When the flight of the wild geese is heard in the air and there are tame geese down on the ground, the tame geese are instantly aware of it and to a certain degree understand what it means. Some of them even start to run along, beating their wings, crying out in awkward, confused disorder – but they are just mimicking the flying birds, and they never lift off.
There was once a wild goose. In the autumn, about the time for migration, who became aware of some tame geese. The wild goose thought it a shame to fly away from them, and hoped to win them over so that they would decide to go along with him on the flight. He tried to entice them to rise a little higher and then again a little higher, that they might, if possible, accompany him in the flight, saved from the wretched, mediocre life of waddling around on the earth as respectable, tame geese.

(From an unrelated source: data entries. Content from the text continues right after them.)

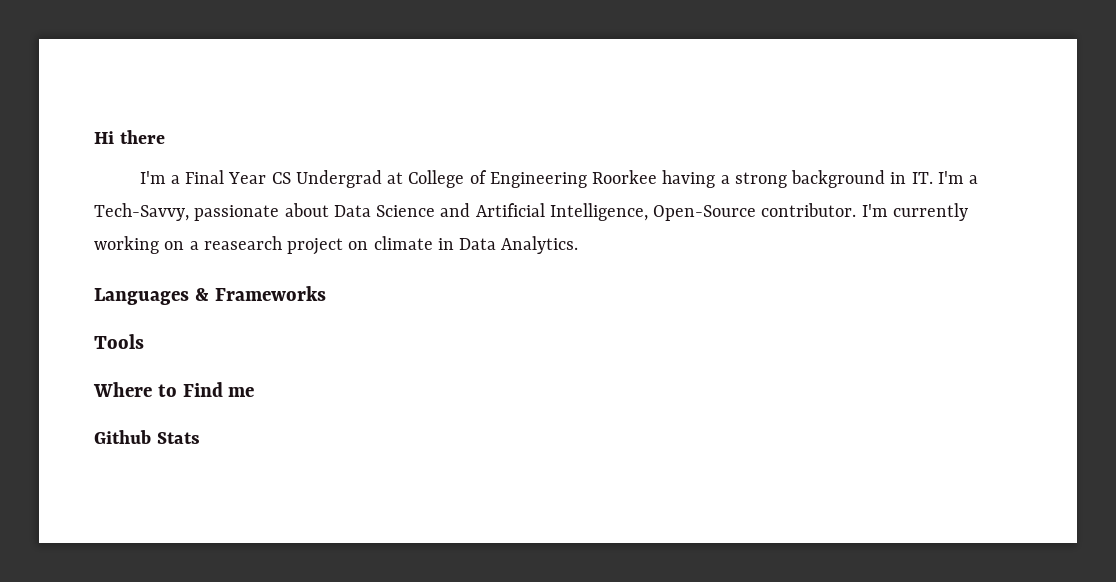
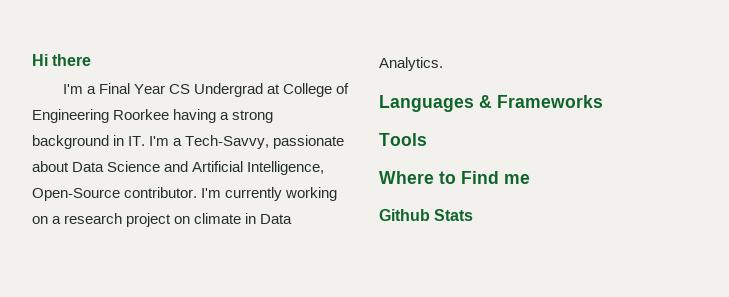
[203,236,282,250] reasearch -> [64,213,123,224] research

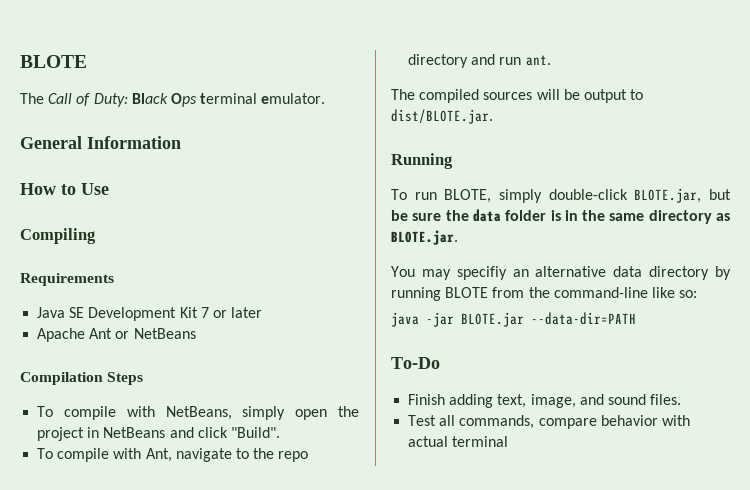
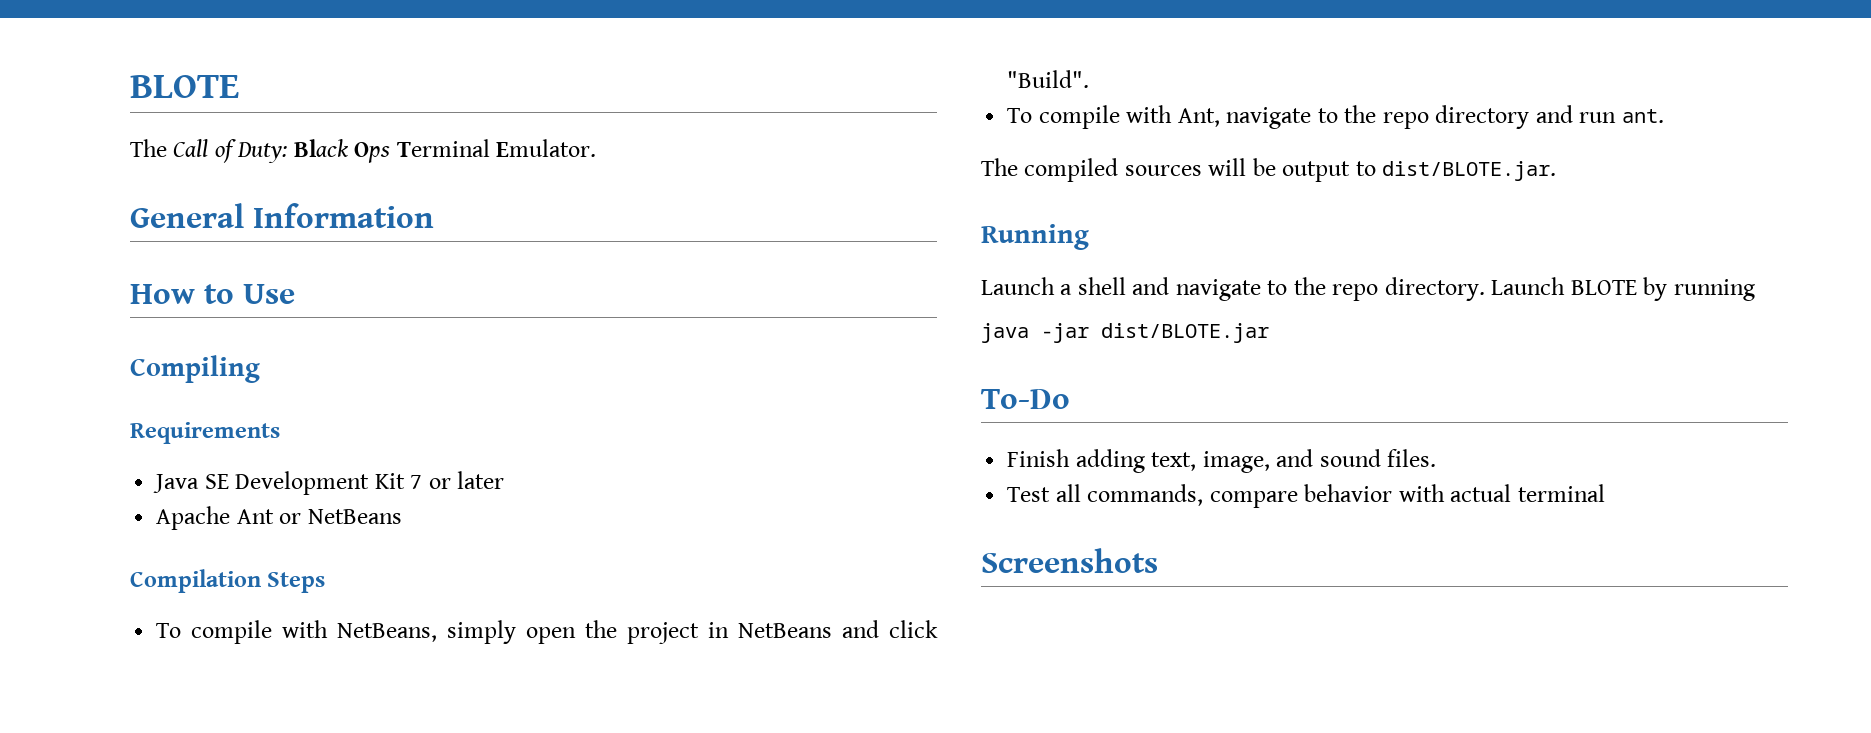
[200,93,326,104] terminal emulator. -> [396,139,597,157] Terminal Emulator.
[391,188,731,203] [391,209,730,224] [391,230,458,245] [391,266,731,280] [391,287,698,301] To run BLOTE, simply double-click BLOTE.jar, but be sure the data folder is in the same directory as BLOTE.jar. // You may specifiy an alternative data directory by running BLOTE from the command-line like so: -> [981,277,1755,301] Launch a shell and navigate to the repo directory. Launch BLOTE by running
[461,312,636,327] BLOTE.jar --data-dir=PATH -> [1101,323,1269,343] dist/BLOTE.jar
(509, 441) none -> [981,548,1158,573] // Screenshots

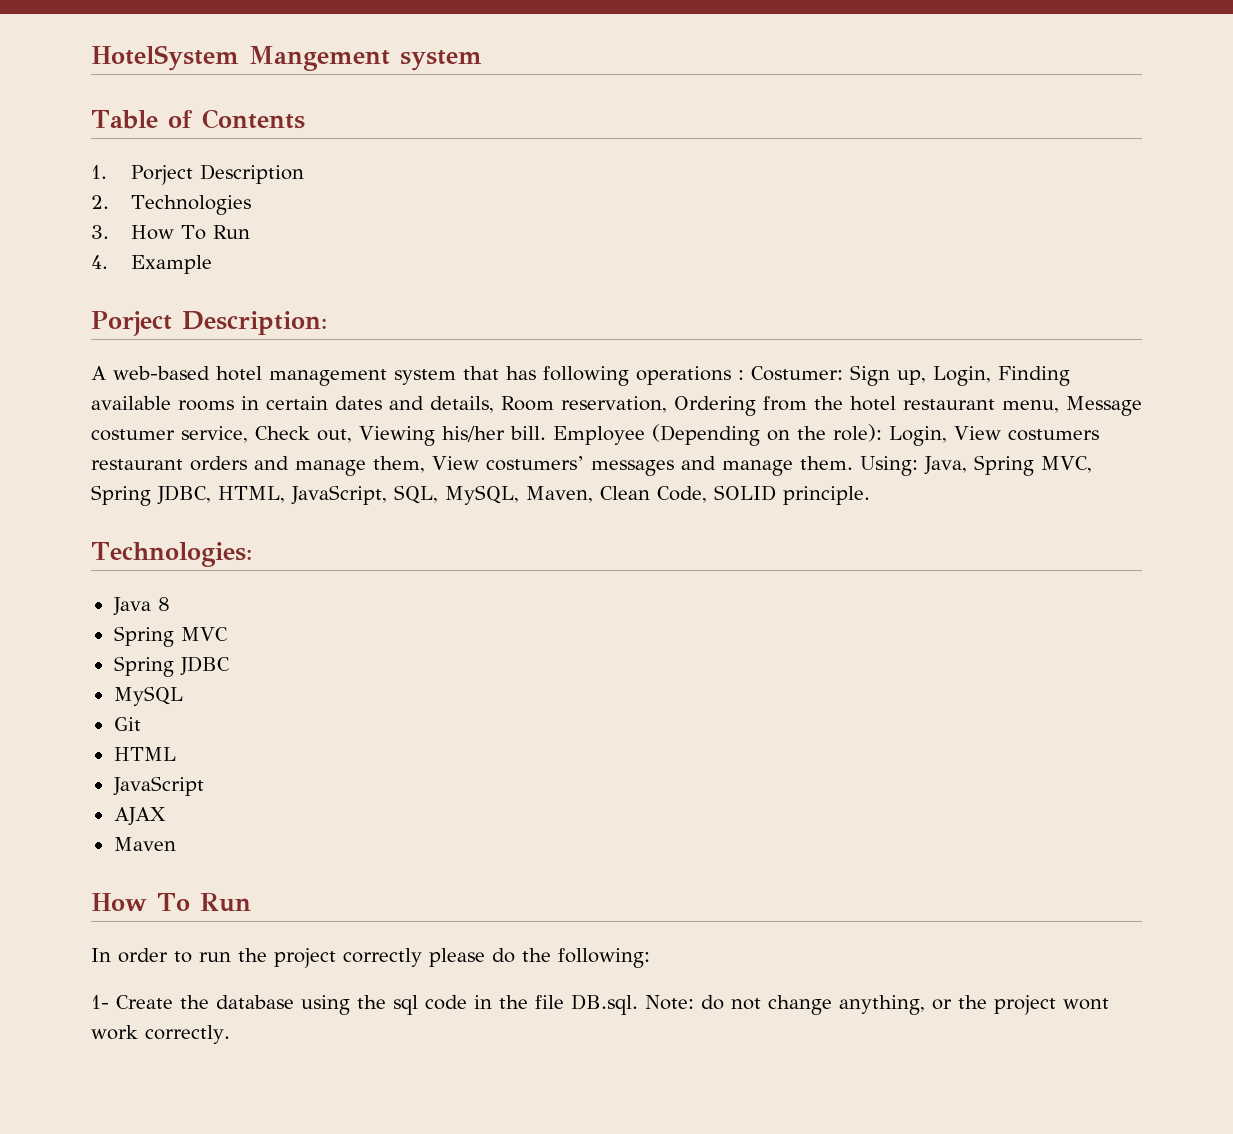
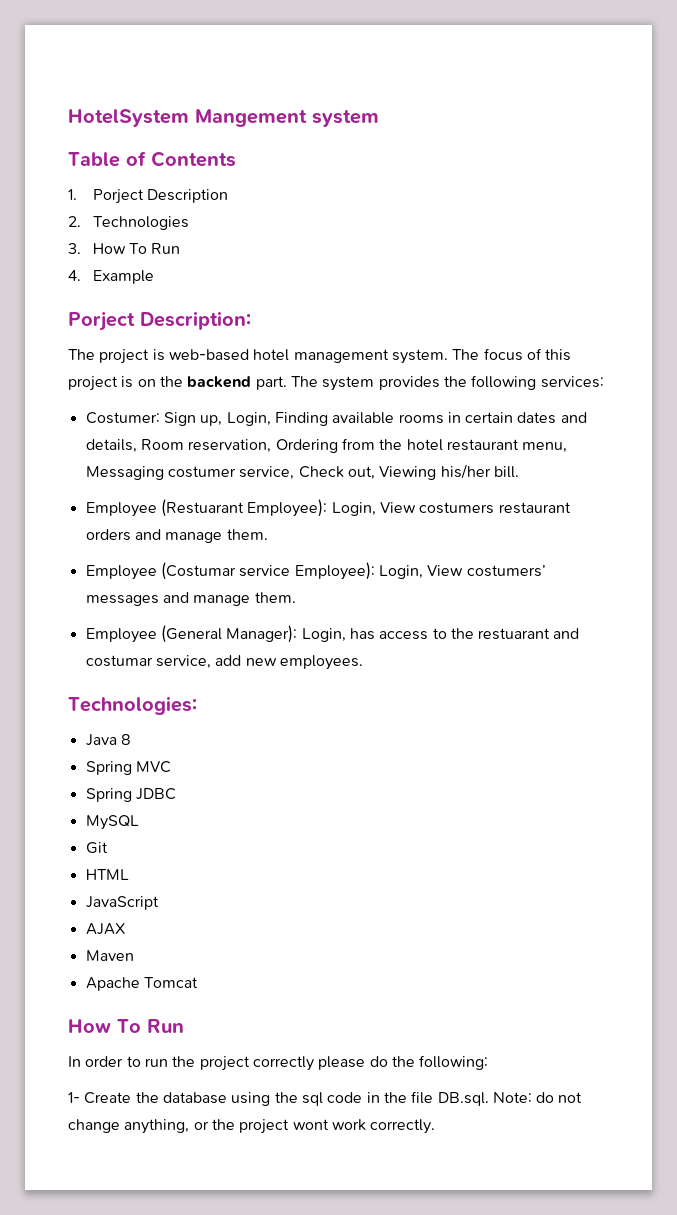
[91,366,744,386] A web-based hotel management system that has following operations : -> [68,348,572,364] [68,375,604,391] The project is web-based hotel management system. The focus of this project is on the backend part. The system provides the following services: //
[1066,396,1142,416] Message -> [85,466,164,480] Messaging
[552,424,882,446] Employee (Depending on the role): -> [85,499,328,517] // Employee (Restuarant Employee):
[373,456,425,473] them, -> [226,529,268,540] [85,562,423,580] them. // Employee (Costumar service Employee): Login,
[859,455,1092,476] [91,485,870,506] Using: Java, Spring MVC, Spring JDBC, HTML, JavaScript, SQL, MySQL, Maven, Clean Code, SOLID principle. -> [85,625,580,643] [85,655,363,670] // Employee (General Manager): Login, has access to the restuarant and costumar service, add new employees.
(176, 844) none -> [85,977,198,991] // Apache Tomcat

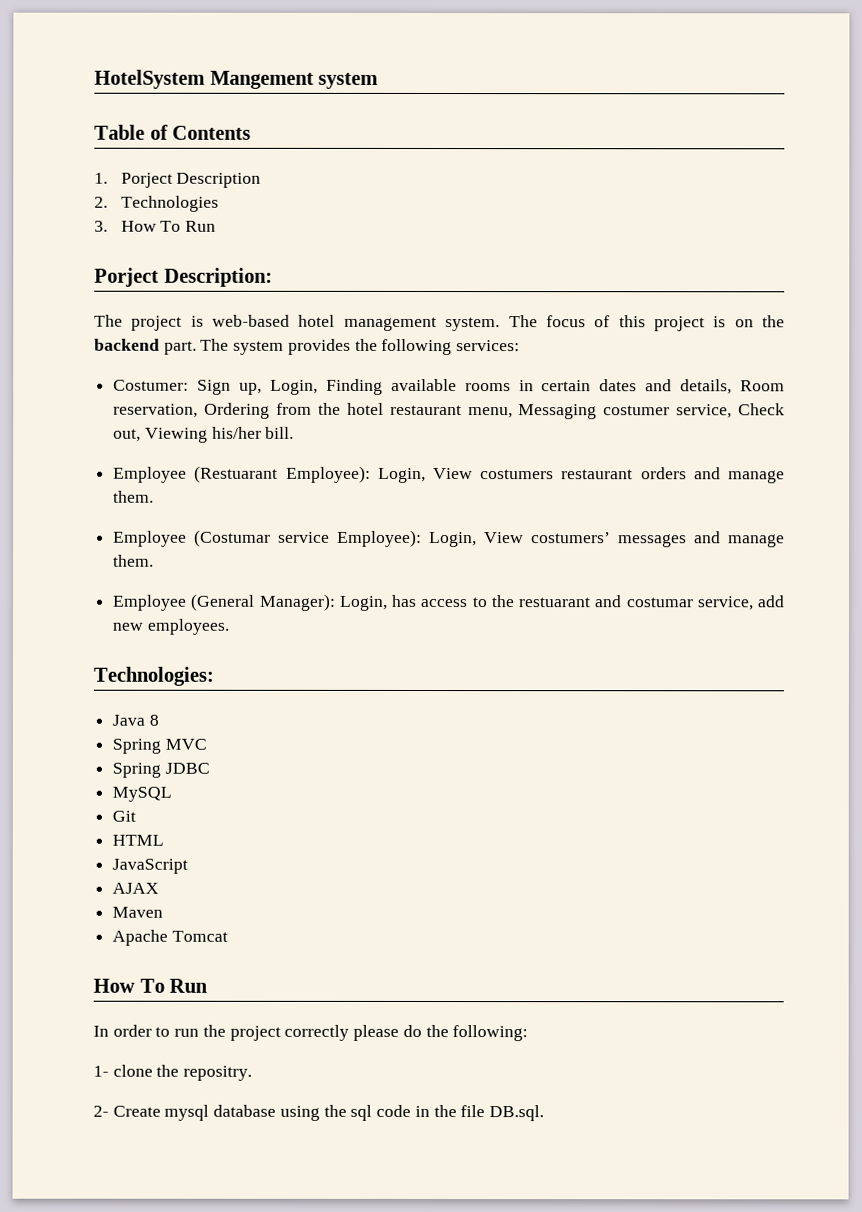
[68,270,154,284] // 4. Example -> (217, 226) none
[84,1092,159,1104] Create the -> [112,1064,253,1081] [93,1104,210,1121] clone the repositry. // 2- Create mysql
[492,1092,583,1103] [68,1119,436,1134] Note: do not change anything, or the project wont work correctly. -> (544, 1113) none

At first, the tame geese thought it very entertaining and liked the wild goose. But soon they became tired of him, and drove him away with sharp words, censuring him as a visionary fool devoid of experience and wisdom.
In a certain sense there was something admirable about what the wild goose wanted. Nevertheless, it was a mistake, for a tame goose never becomes a wild goose, but a wild goose can certainly become a tame goose. If what the wild goose tried to do is to be commended in any way, it must above all watch out for one thing – that he himself become like the tame geese. As soon as he notices that the tame geese have any kind of power over him, then away, away in migratory flight.
This could be a metaphor for our sport, albeit not an exact one. True, an athlete who is fit and healthy and full of life is as different from the ordinary person as the wild goose is from the tame goose. However, for us there is always the hope that a tame goose might become a wild goose. When we wild geese call out to the tame geese, some will be able to lift off and join us. But some will argue that we are silly and undignified and too old to be an athlete “at your time of life”. Don’t listen! You know what to tell them. You are a wild goose and you are proud of it. Resist the temptation to sink back into “wretched mediocrity”!
Now you know where the idea of “the speedygeese” training group originated.
Fly goose fly!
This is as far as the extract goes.